[[ INPUT RECORDS, beginning ]]

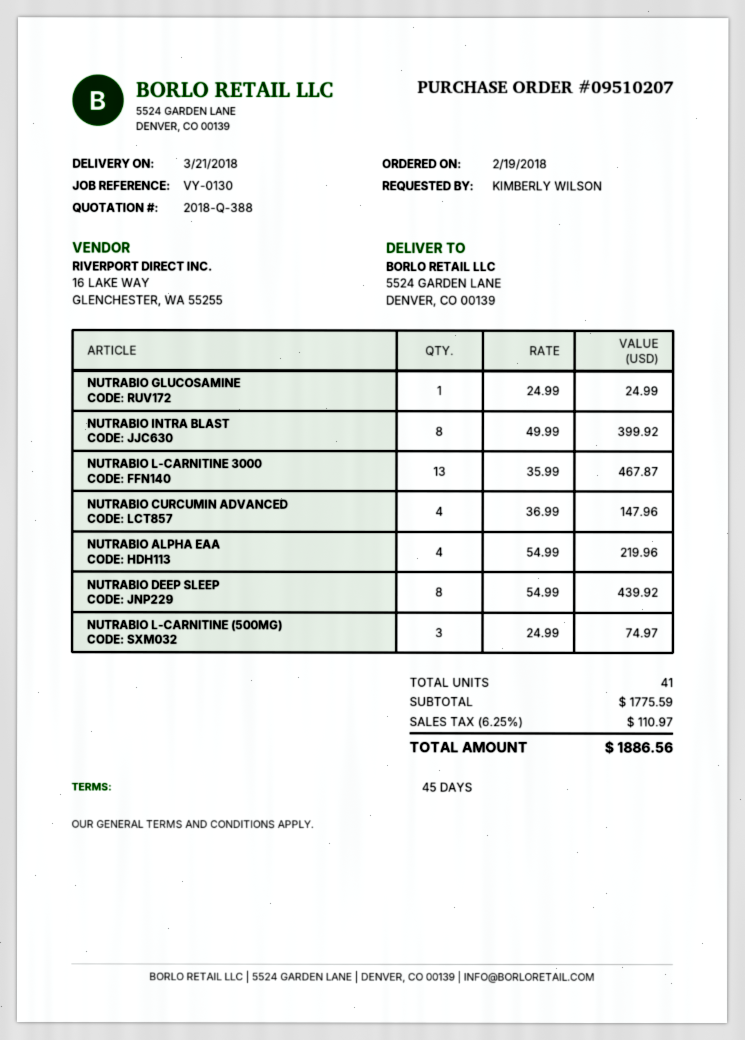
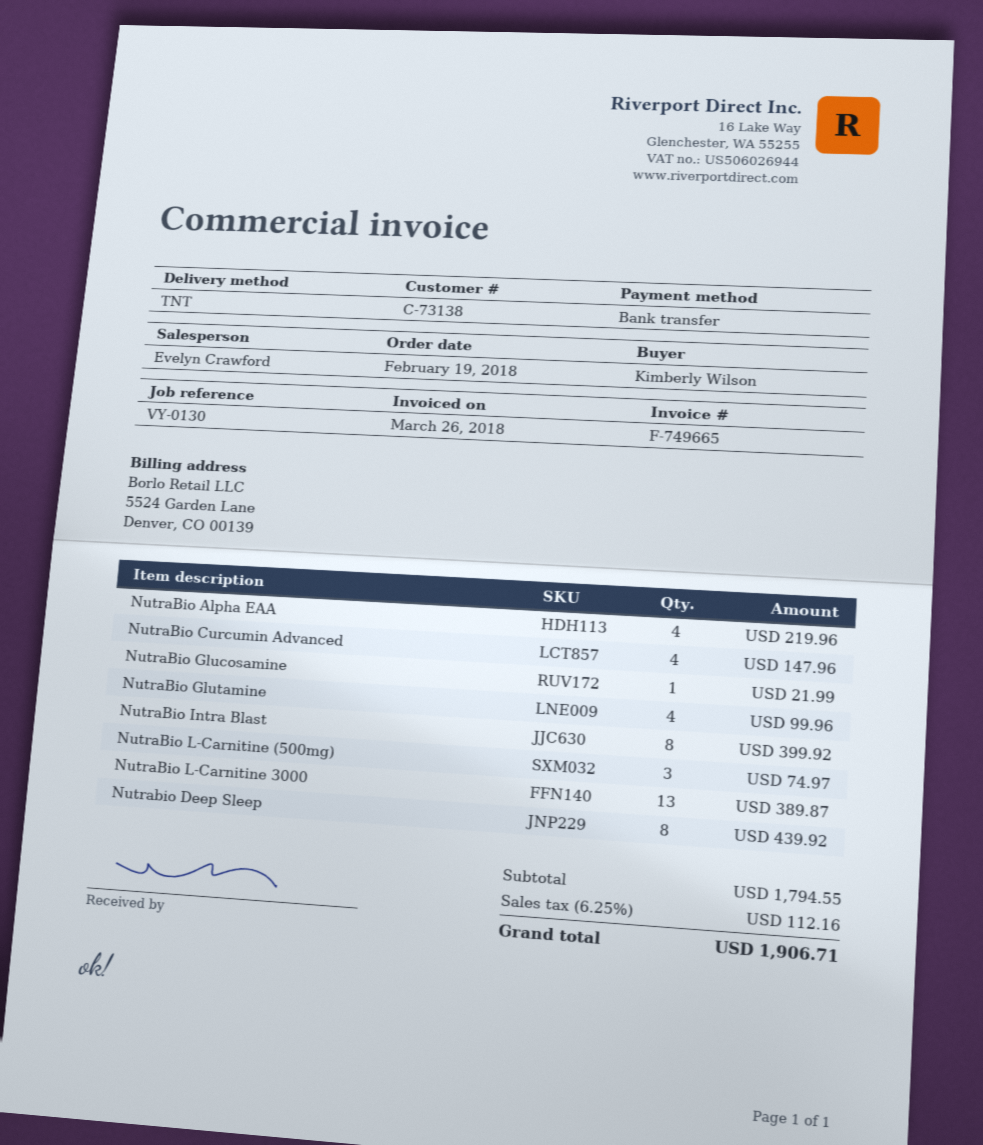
NUTRABIO GLUCOSAMINE: 1 for 24.99 -> 1 for 21.99
NUTRABIO L-CARNITINE 3000: 13 for 467.87 -> 13 for 389.87
NutraBio Glutamine: none -> 4 for 99.96
subtotal: 1775.59 -> 1794.55
tax: 6.25% = 110.97 -> 6.25% = 112.16
total: 1886.56 -> 1906.71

[[ INPUT RECORDS, end ]]

**PROBLEM DESCRIPTION**.
Output each line exactly as shown above; no pictures go in the copy.

**RESULT OF THE TASK**.
NUTRABIO GLUCOSAMINE: 1 for 24.99 -> 1 for 21.99
NUTRABIO L-CARNITINE 3000: 13 for 467.87 -> 13 for 389.87
NutraBio Glutamine: none -> 4 for 99.96
subtotal: 1775.59 -> 1794.55
tax: 6.25% = 110.97 -> 6.25% = 112.16
total: 1886.56 -> 1906.71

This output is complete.